Fernando Cabrera llegó a Alta Gracia esta vez, con Intro, un libro de poemas inéditos que incluye DVD en vivo, elaborado por Ariel Hassan. “Me arriesgo por primera vez a publicar poesía, con total sinceridad y responsabilidad, pensando que puede interesarle a aquellas personas que gustan de mis canciones y mis letras”. Además, consideró que el DVD, es una buena oportunidad de acercarse a su trabajo para quien no lo conoce.

- ¿Cuál es la diferencia entre escribir poesía y canciones?

– Hay algo que me lleva a que algunos textos los vaya derivando a otra carpeta o que piense que no son para ponerles música. Hay varias razones posibles: porque son muy irregulares métricamente y dificulta ponerles música; quizás hay algunos temas que abordo en esos textos que no son para cantarlos en un recital.

- Algo que sorprende en tu trabajo de estudio, pero principalmente en el vivo, es que interpretás las canciones siempre de diferentes maneras. ¿De donde surge esta impronta?

– No sé. En un comienzo, hace treinta y cinco años, yo no tenía esta característica. Era más repetitivo. Y muy paulatinamente, me empecé a soltar en lo interpretativo. Tanto en lo guitarrístico como en lo vocal. No sé si influido, pero sí pensando o reflexionando en cómo encaran la interpretación los músicos de jazz, que toman un standard y cada uno lo interpreta a su manera con márgenes de improvisación muy altos. Quizás también mis períodos de trabajo con Eduardo Mateo, que me incitaba a que yo improvisara y para mí era imposible. Tenía un bloqueo. Después que él se murió y pasaron los años, se ve que en mi cabeza quedó eso. Muy lentamente y sin proponérmelo, me empecé a sorprender con que hacía cosas distintas y me animaba a modificar los arreglos.

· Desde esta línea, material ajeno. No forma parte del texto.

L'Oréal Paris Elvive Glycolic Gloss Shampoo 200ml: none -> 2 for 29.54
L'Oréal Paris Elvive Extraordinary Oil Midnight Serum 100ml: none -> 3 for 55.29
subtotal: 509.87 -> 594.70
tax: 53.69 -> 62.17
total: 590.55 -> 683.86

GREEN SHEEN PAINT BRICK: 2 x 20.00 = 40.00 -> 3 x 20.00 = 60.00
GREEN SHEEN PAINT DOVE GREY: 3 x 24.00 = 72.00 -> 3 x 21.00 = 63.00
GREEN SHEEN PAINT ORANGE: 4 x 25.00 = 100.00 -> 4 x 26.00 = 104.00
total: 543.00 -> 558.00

- ¿O sea que mateo no te escuchó en esta versión más libre?

– No.

- Escuchándote y también a Daniel Viglietti, Jorge Lazaroff o el mismo Eduardo Mateo, se nota un juego permanente con la descomposición de la música. ¿Tiene una matriz uruguaya este recurso?

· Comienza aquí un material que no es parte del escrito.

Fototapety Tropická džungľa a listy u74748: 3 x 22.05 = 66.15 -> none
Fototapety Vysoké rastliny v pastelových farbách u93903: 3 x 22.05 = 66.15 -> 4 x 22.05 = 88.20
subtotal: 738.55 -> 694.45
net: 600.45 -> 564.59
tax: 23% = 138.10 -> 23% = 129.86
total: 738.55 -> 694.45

– No sé, acá en Argentina hay alguien que hace lo mismo que es Liliana herrero. Ella habla de deconstrucción y le aplica un aparato teórico filosófico. En el caso mío, creo que viene de otros lados. Viene del gusto de hacer arreglos distintos cada vez y sorprender al público. Sí es cierto que en Uruguay cada músico, cada cantautor, cada compositor, es como un género o un estilo en sí mismo. No pertenecemos a una corriente. Eso es característico del Uruguay y creo haberlo heredado. Lazaroff es Lazaroff, no se parece a nadie. Zitarrosa, Viglietti, Mateo tampoco. Drexler no se parece a nadie, ese formato, esa forma de cantar, de tocar la guitarra, de las letras, lo inventó él. Leo masliah. Por qué es así, no sé. Pienso que se puede deber a que el país es tan chico y con un mercado tan reducido, que no permite nunca, salgo alguna excepción muy extraña, que te puedas enriquecer con la música y vender millones de discos. Todos los músicos, apenas superan la pobreza en el mejor de los casos, una vida más o menos digna. No hay nada para perder. Que es lo que pasa en países grandes, donde se tiene mucho éxito. La pegás, te llenas de guita y no te animas a cambiar para no perder esa fuente… en Uruguay, los músicos al estar siempre en la pobreza, nos permitimos experimentar, sacarnos los gustos, ser caprichosos, total no vas a perder ni vas a ganar nada. El no tener nada que perder te da más libertad. Esa es mi teoría.